While you may not run into integer overflow frequently, overflows have the potential to break programs in notable (and potentially devastating) ways.

For example, in 2014, PSY’s popular Gangnam Style music video threatened to overflow the 32-bit counter that YouTube used to track video hits. As a result, YouTube switched to using a 64-bit counter.

Another relatively harmless example shows up in the 1980 arcade game Pac-Man. The game’s developers used an unsigned eight-bit value to track the player’s progress through the game’s levels. As a result, if an expert player makes it beyond level 255 (the maximum value of an eight-bit unsigned integer), half of the board ends up glitching significantly, as shown in Figure 5.

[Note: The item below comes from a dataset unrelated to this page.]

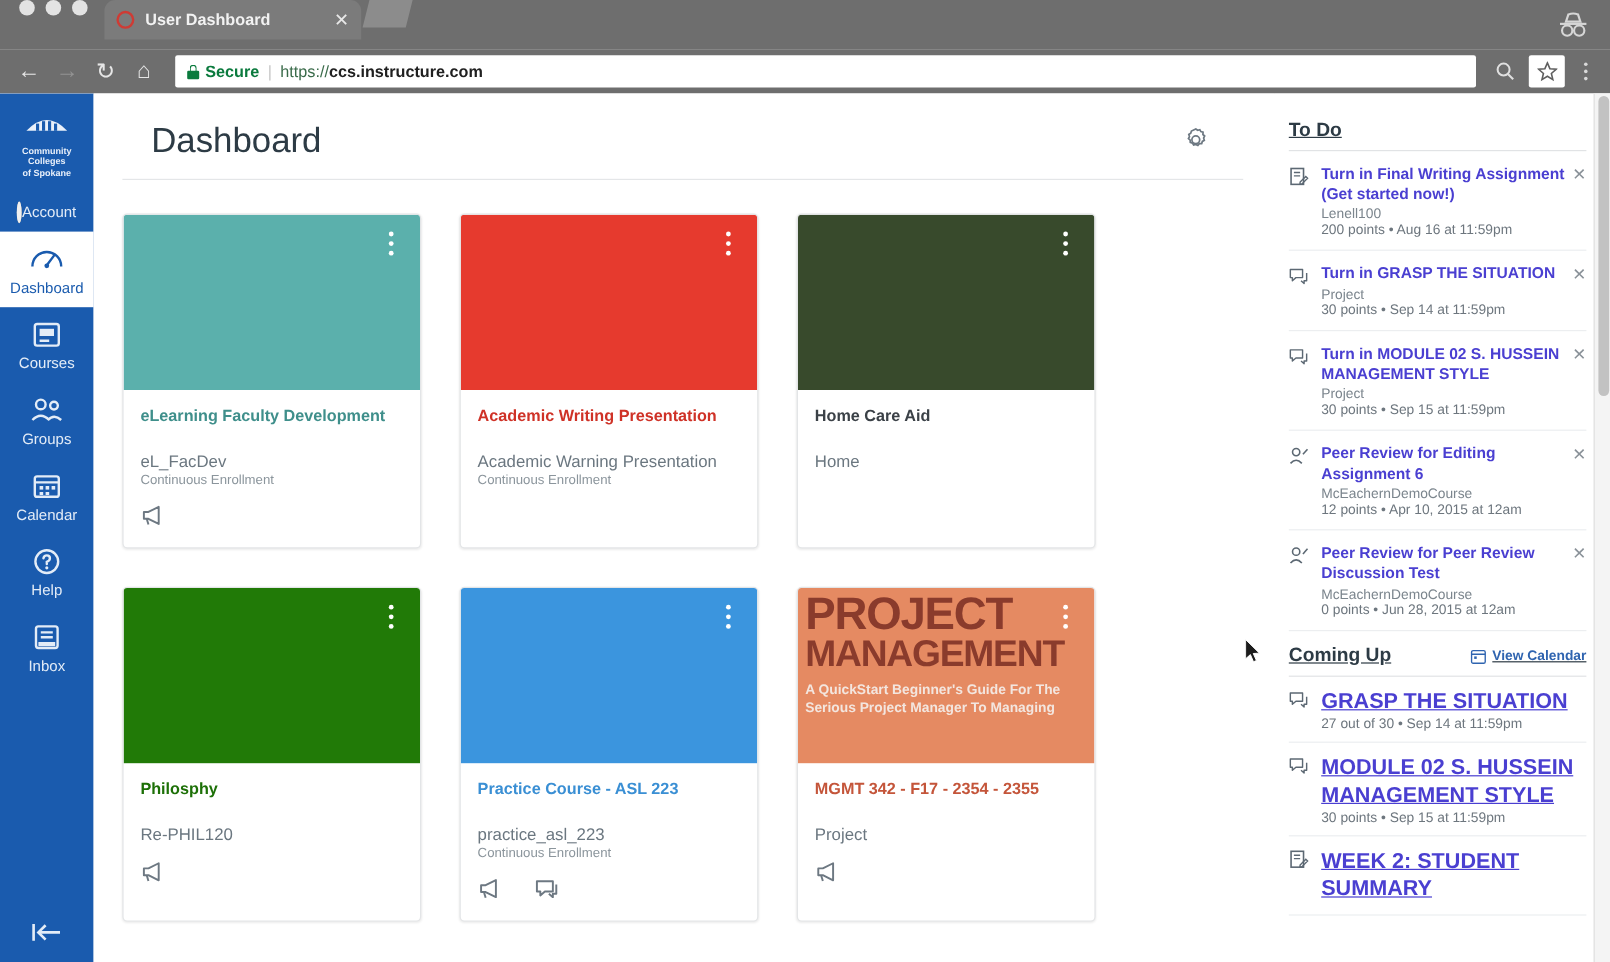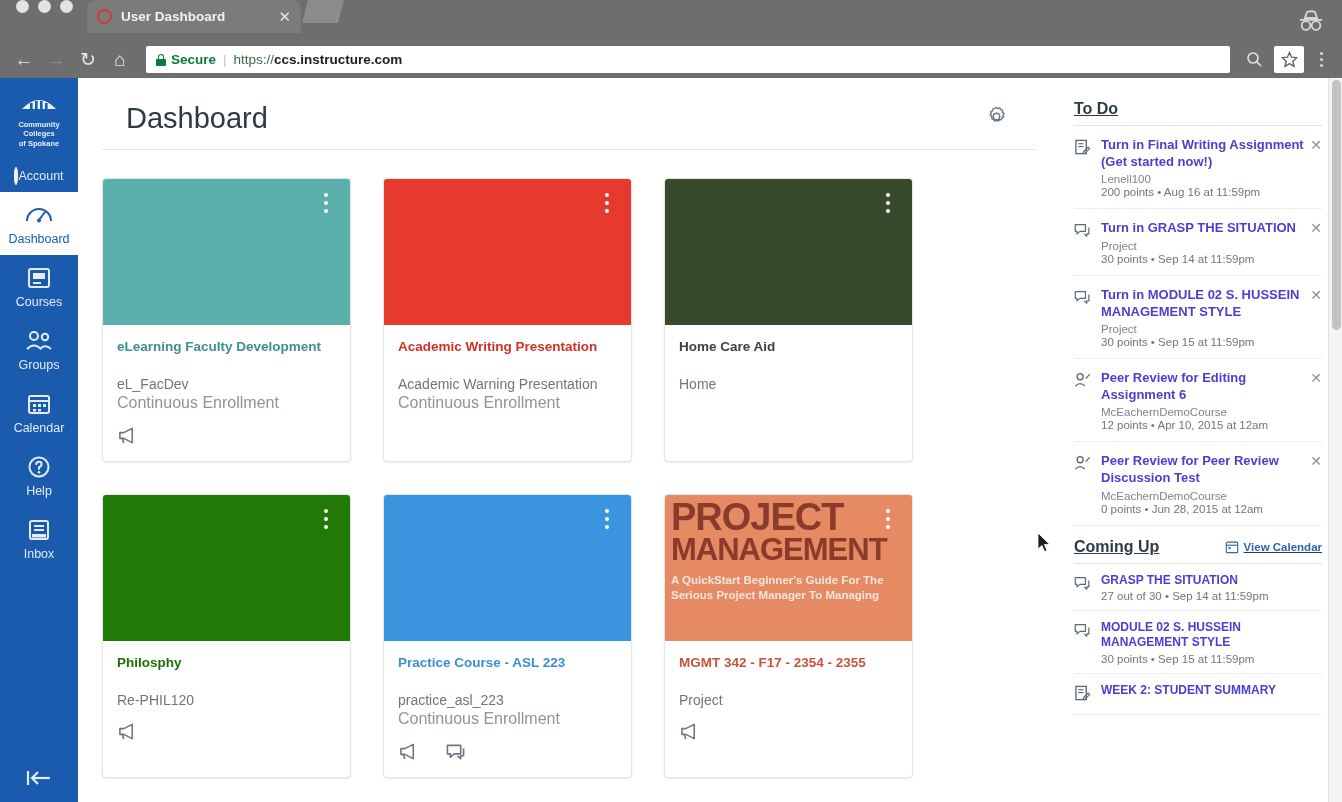"Continuous Enrollment" .card-term { font-size: 16px -> 11px }
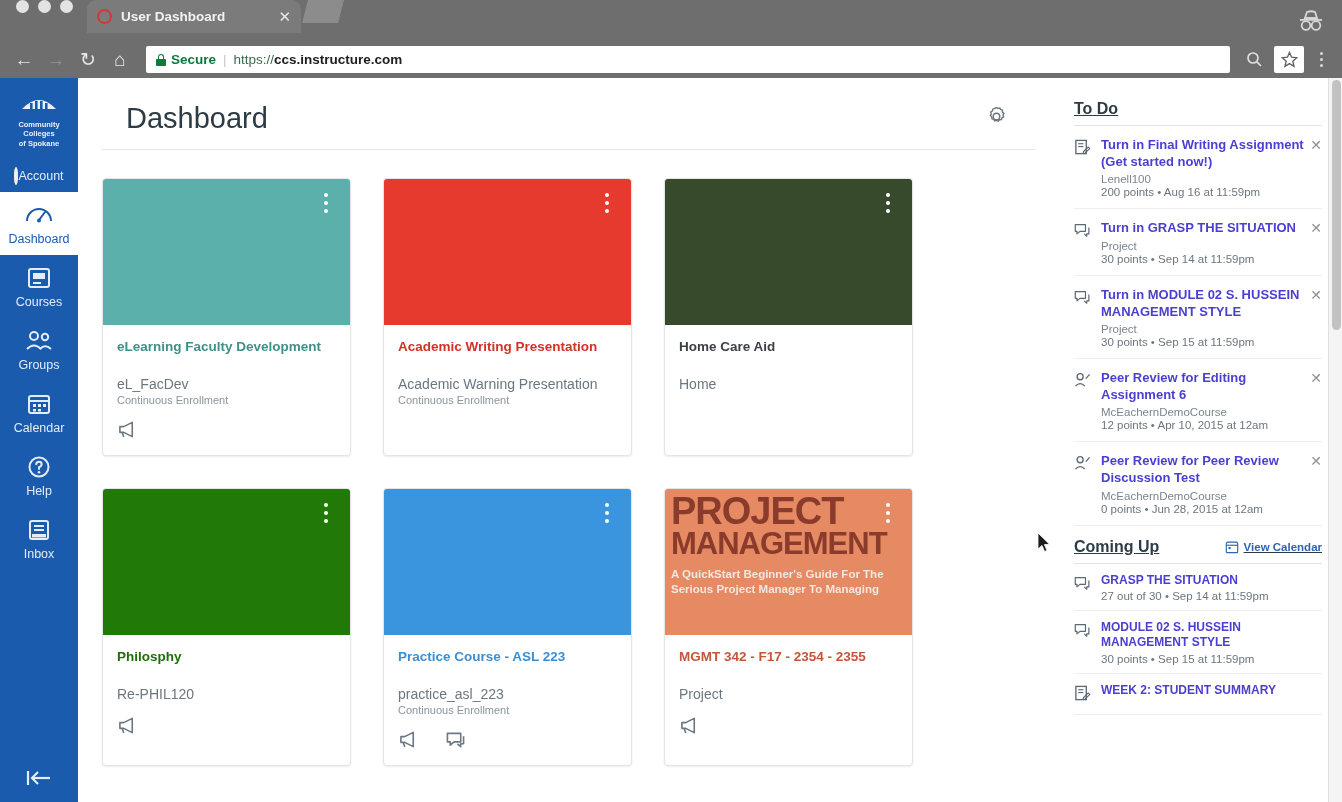"GRASP THE SITUATION" .up-title { font-size: 12px -> 18px; text-decoration: none -> underline }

The right half of the game board is completely corrupted with nonsense.

Figure 5. The Pac-Man game board "freaks out" upon reaching level 256

A much more tragic example of overflow appears in the history of the Therac-25 radiation therapy machine of the mid 1980s. The Therac-25 suffered from several design problems, including one that incremented a truth flag variable rather than setting it to a constant. After enough uses, the flag overflowed, causing it to erroneously roll over to zero (false) and bypass safety mechanisms. The Therac-25 ultimately caused serious harm to (and in some cases killed) six patients.